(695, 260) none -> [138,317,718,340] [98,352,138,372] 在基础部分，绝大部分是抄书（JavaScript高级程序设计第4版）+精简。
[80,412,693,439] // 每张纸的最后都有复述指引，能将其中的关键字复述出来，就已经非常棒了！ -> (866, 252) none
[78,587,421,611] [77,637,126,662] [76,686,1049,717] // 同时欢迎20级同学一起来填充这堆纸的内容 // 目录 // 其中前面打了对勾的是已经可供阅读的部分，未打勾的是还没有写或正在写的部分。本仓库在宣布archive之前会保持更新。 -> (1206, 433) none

+++

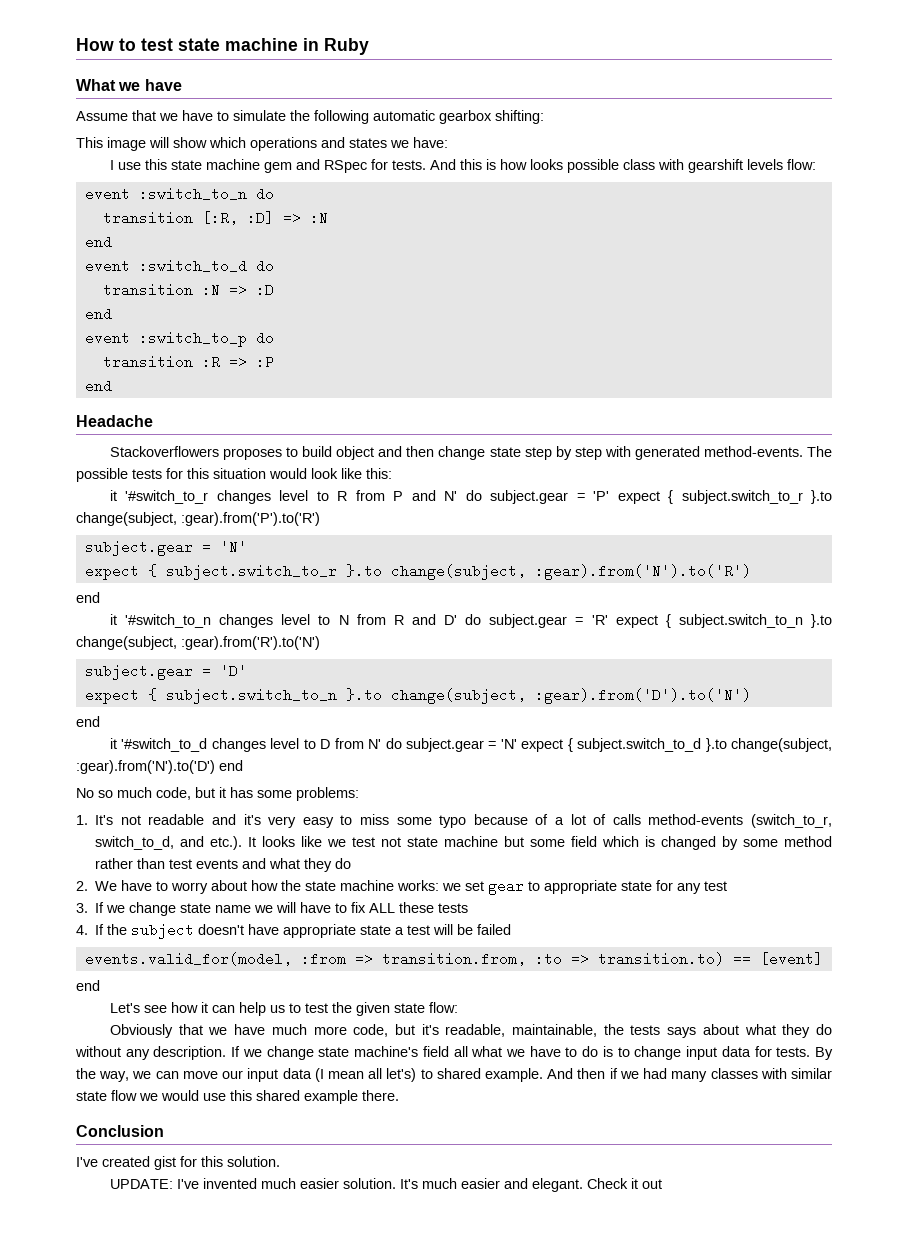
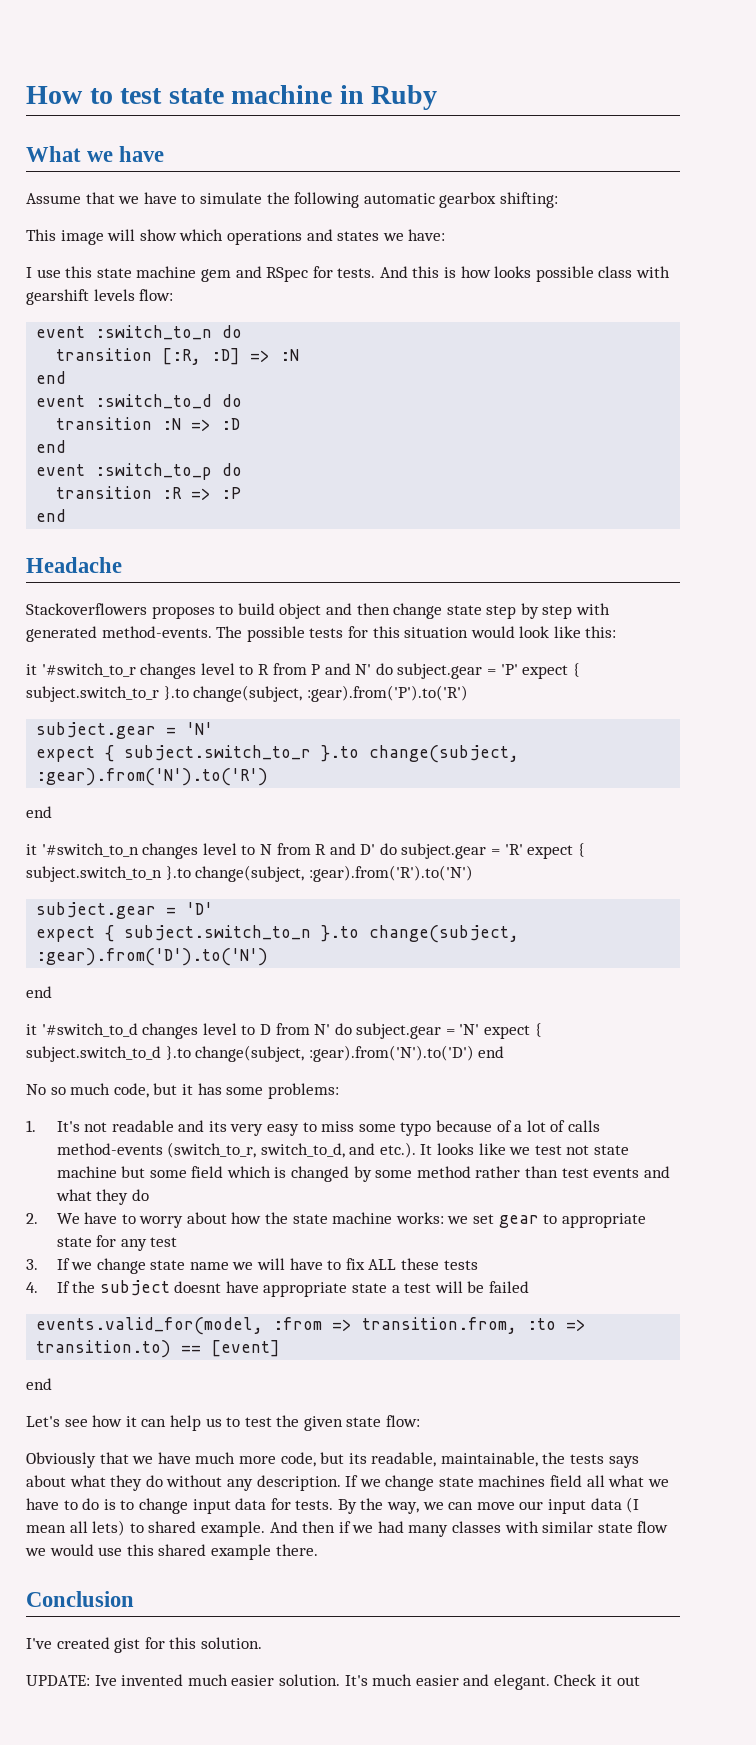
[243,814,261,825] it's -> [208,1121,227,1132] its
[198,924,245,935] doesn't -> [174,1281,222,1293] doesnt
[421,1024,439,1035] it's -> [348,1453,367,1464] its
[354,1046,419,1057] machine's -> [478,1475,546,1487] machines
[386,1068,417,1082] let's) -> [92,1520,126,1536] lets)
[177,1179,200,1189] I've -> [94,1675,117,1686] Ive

+++

> **Your goal**: Count the lines above holding "none". Give only the number.

> **Result of the task**: 3